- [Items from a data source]
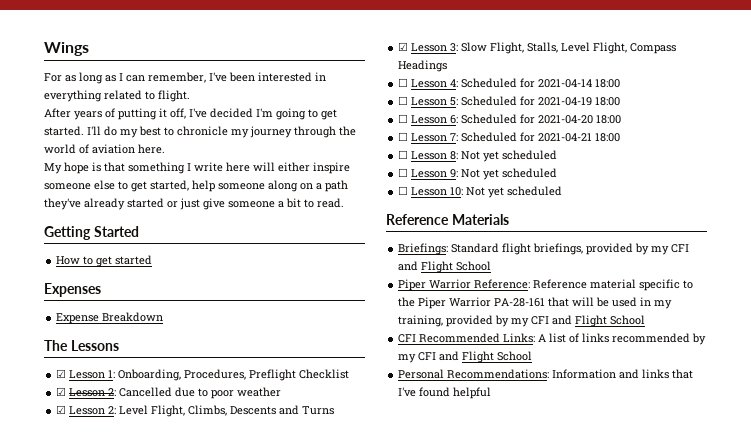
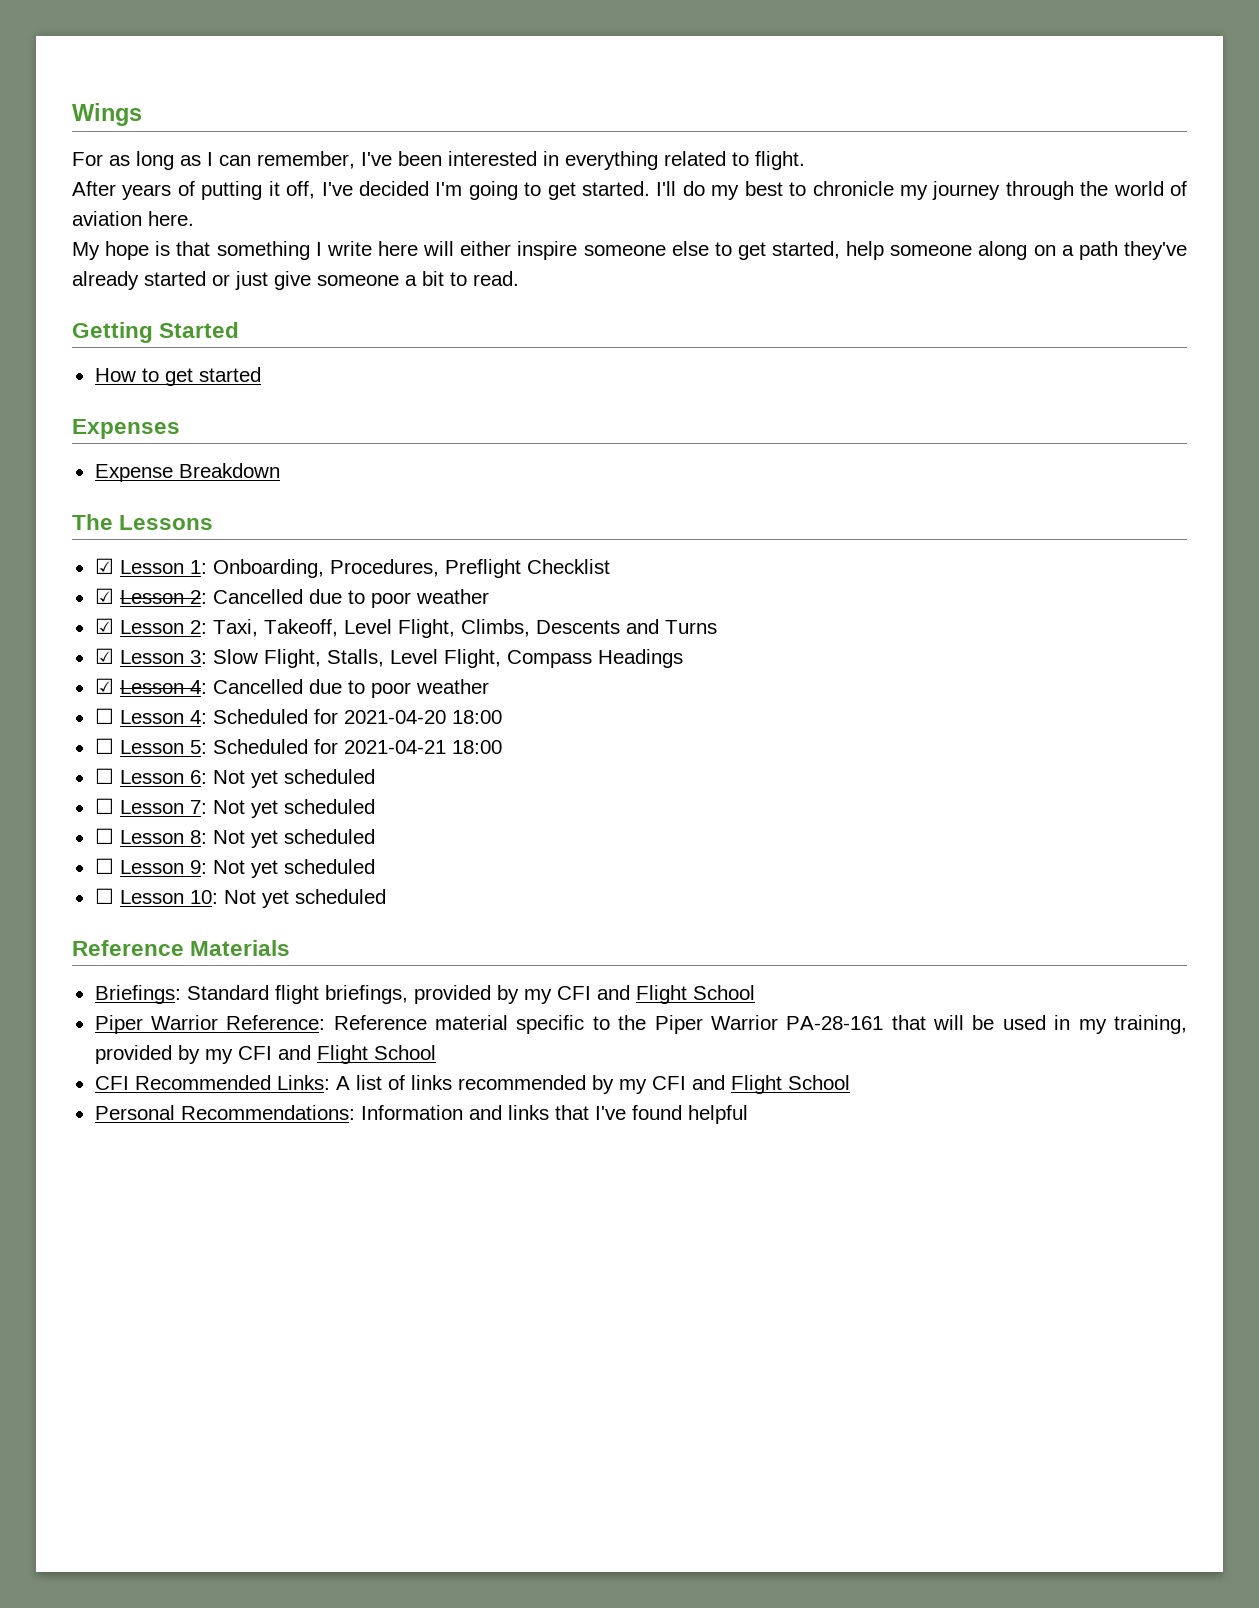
(117, 410) none -> [212,619,338,637] Taxi, Takeoff,
(448, 66) none -> [94,678,489,698] // ☑ Lesson 4: Cancelled due to poor weather
[538,79,593,88] 2021-04-14 -> [343,710,446,724] 2021-04-20
[538,97,593,106] 2021-04-19 -> [343,740,446,754] 2021-04-21
[461,114,622,124] Scheduled for 2021-04-20 18:00 -> [212,769,375,788] Not yet scheduled
[461,132,621,142] Scheduled for 2021-04-21 18:00 -> [212,799,375,818] Not yet scheduled

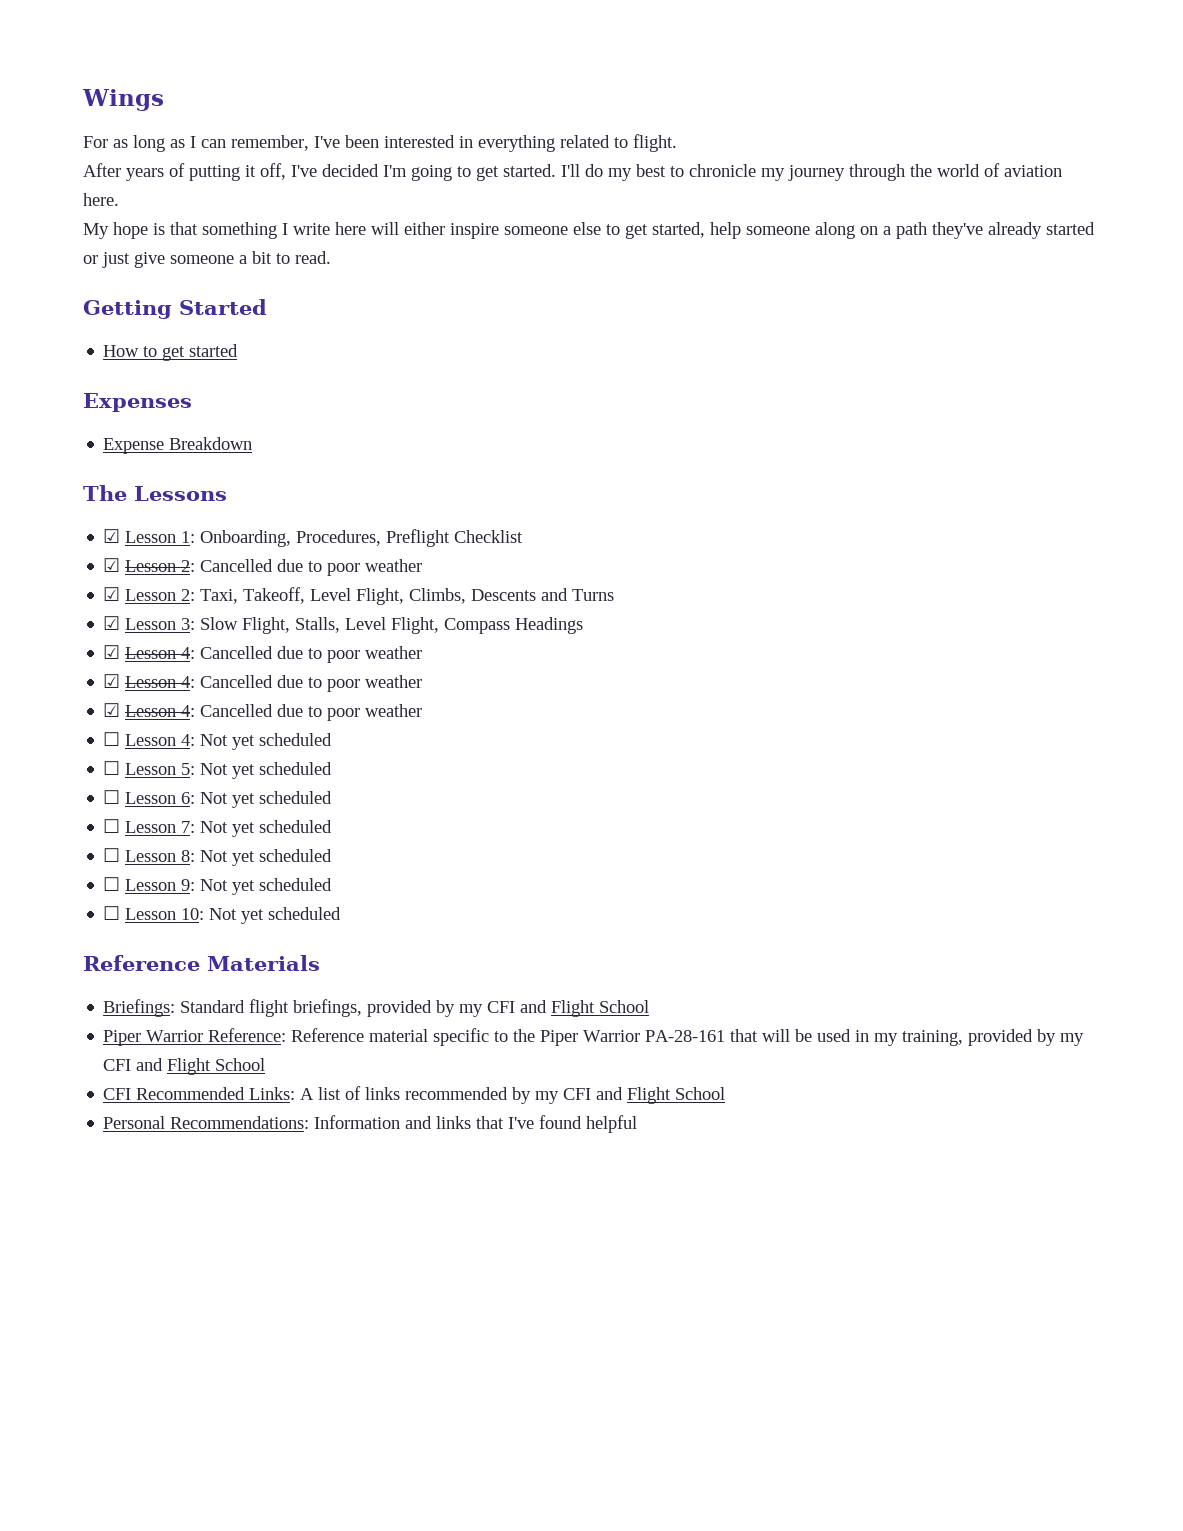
(489, 686) none -> [103,674,423,692] [103,703,423,721] // ☑ Lesson 4: Cancelled due to poor weather // ☑ Lesson 4: Cancelled due to poor weather
[212,709,502,724] Scheduled for 2021-04-20 18:00 -> [200,733,333,750] Not yet scheduled
[212,739,502,754] Scheduled for 2021-04-21 18:00 -> [200,762,333,779] Not yet scheduled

- [Task brief]
Drop the pictures; return the lines above from the line containing "[538,97,593,106] 2021-04-19 ->" to the line containing "(489, 686) none", both included, exactly.

- [Written solution]
[538,97,593,106] 2021-04-19 -> [343,740,446,754] 2021-04-21
[461,114,622,124] Scheduled for 2021-04-20 18:00 -> [212,769,375,788] Not yet scheduled
[461,132,621,142] Scheduled for 2021-04-21 18:00 -> [212,799,375,818] Not yet scheduled

(489, 686) none -> [103,674,423,692] [103,703,423,721] // ☑ Lesson 4: Cancelled due to poor weather // ☑ Lesson 4: Cancelled due to poor weather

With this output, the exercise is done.